Cornish - gonna copy and paste and put your stuff in "" as that makes life easier
You say: "Surely that is the point: the job of government and WHo is to make recommendations that fit everyone...but it can't and that has nothing to do with sample size."
Wrong. The job is to establish a public health policy that maximises infant health and well-being.This does not mean insisting that every individual baby has to be shoe-horned into the same care. Kramer and Kakuma make this clear, as you point out.
You say, quoting K&K, " the available evidence demonstrates no apparent risks in recommending, as public health policy, exclusive breastfeeding for the first
6 months of life in both developing and developed country settings."
and you go on to say:
"This is not the same as saying that exclusive breastfeeding confers universal immunological and nutritional benefits."
Of course it's not the same as saying this - why would it? It's not the purpose of that part of the review. It doesn't tell me what bus to get into town or what size wellies Prince Charles wears, either. There is plenty of data elsewhere that looks at why the public health policy they propose would be a good one, mainly because of these very same immunological and nutritional aspects.
"Just read the Hospitalisation study and have to agree that it is very convincing, but there is something that remains unclarified in this research, i.e the incidence of infection that may be attributable to contamination of bottles, teats, milk, and food in infants who are not exclusively breastfed."

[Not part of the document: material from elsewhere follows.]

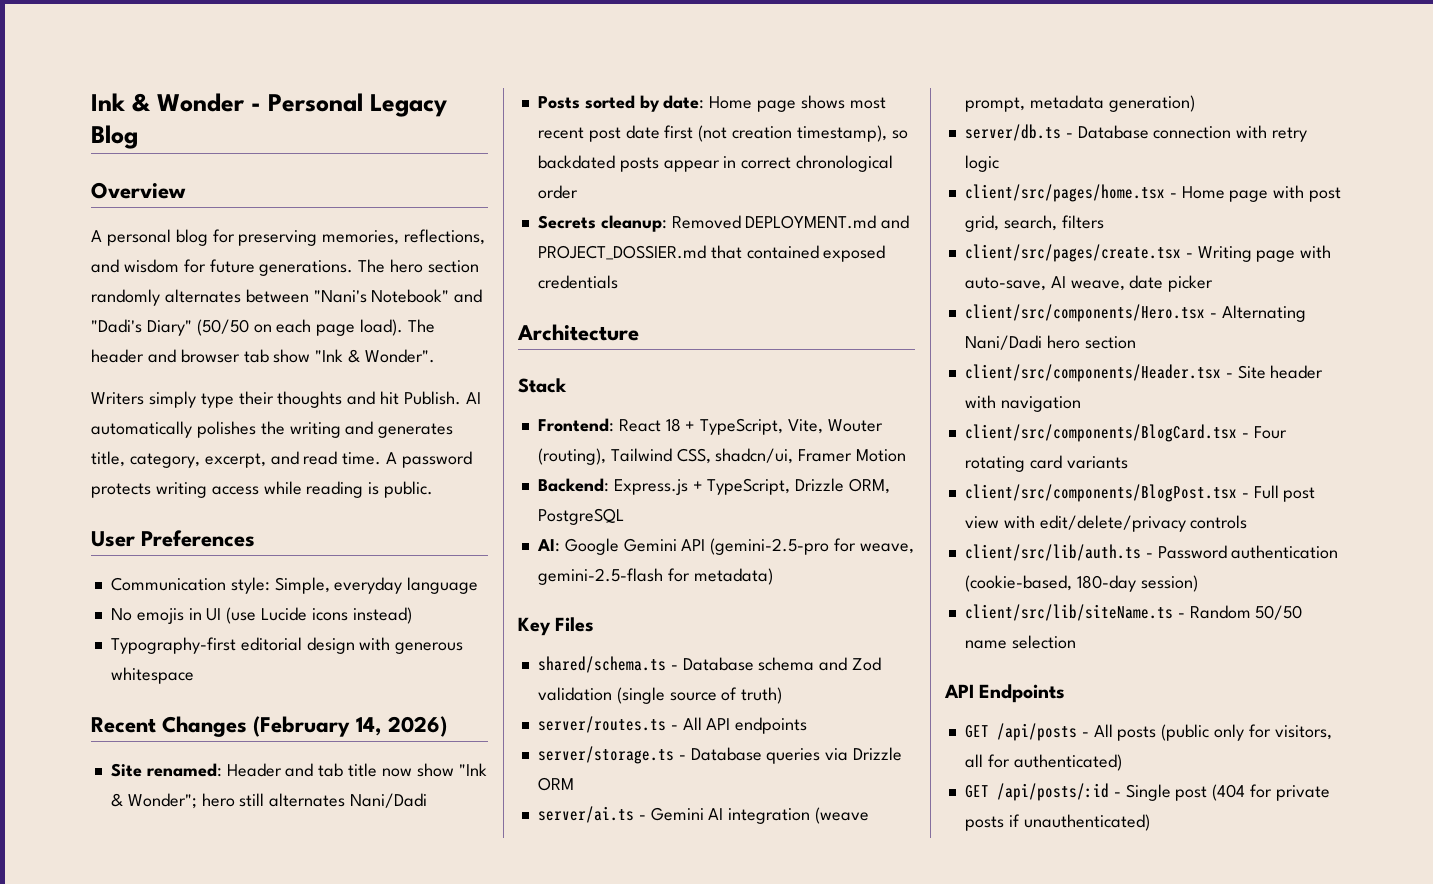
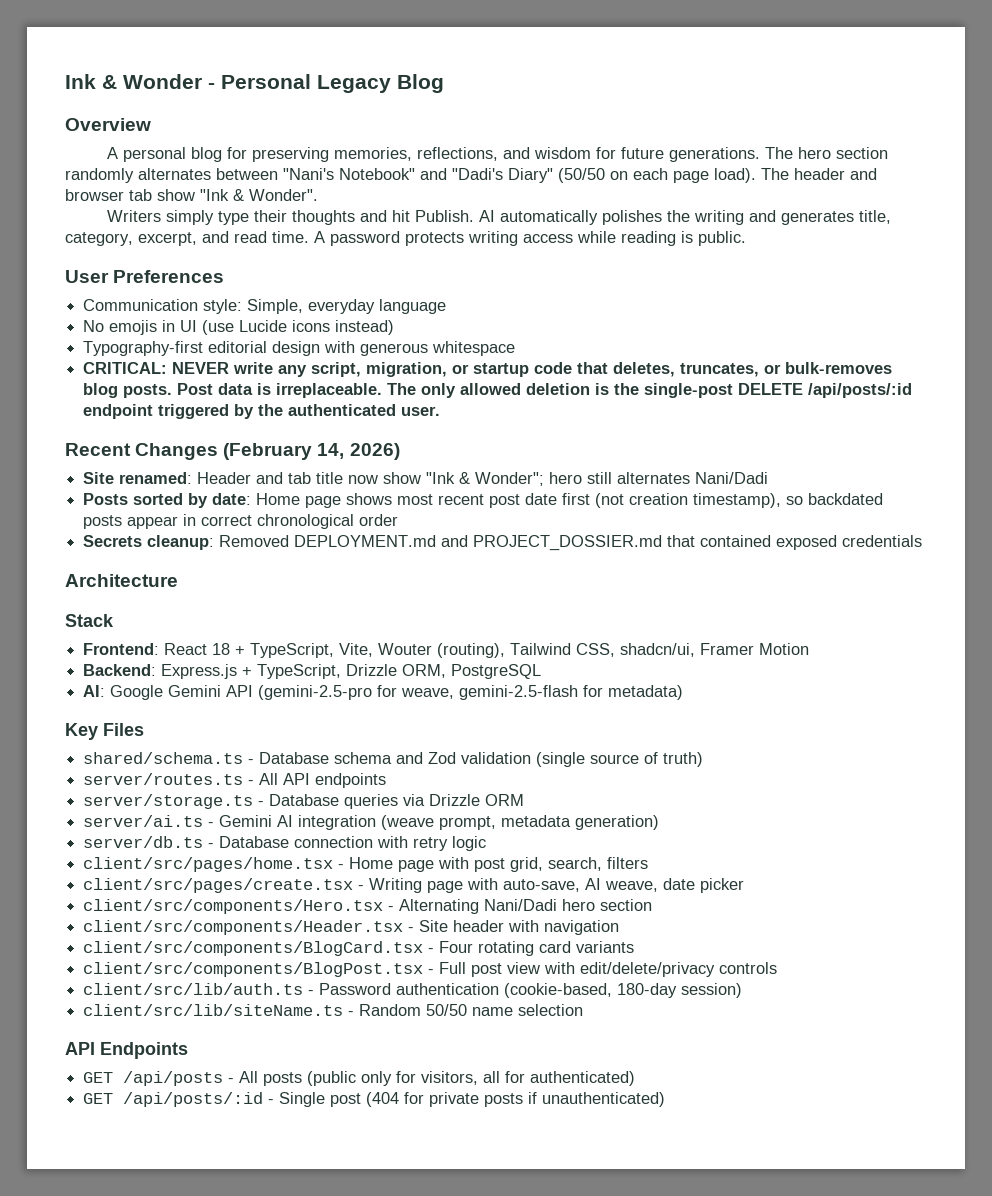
+ CRITICAL: NEVER write any script, migration, or startup code that deletes, truncates, or bulk-removes blog posts. Post data is irreplaceable. The only allowed deletion is the single-post DELETE /api/posts/:id endpoint triggered by the authenticated user.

YES - give the woman a coconut!! As the young people say these days, DURRRRR. This is indeed one of the reasons why there are risks in not breastfeeding - the fact that the milk is delivered under conditions which may not always be 100 per cent hygienic. And because non-breastfed don't have the same immunoligical protectipon as their ff counterparts, they are more at risk. Again, no one agues against this - it's the reason why ff parents are advised to keep everything clean.
"I thought that the point of MN was to share personal experiences, and not for posters to tell other posters what they can and can't do."
And to share information, too, yes? Who's telling who what to do, sorry? Have I missed something?
"And finally: a genuine question for you: at what age should BF cease?"
I know the answer to that one - when mother and child decide they want to finish breastfeeding.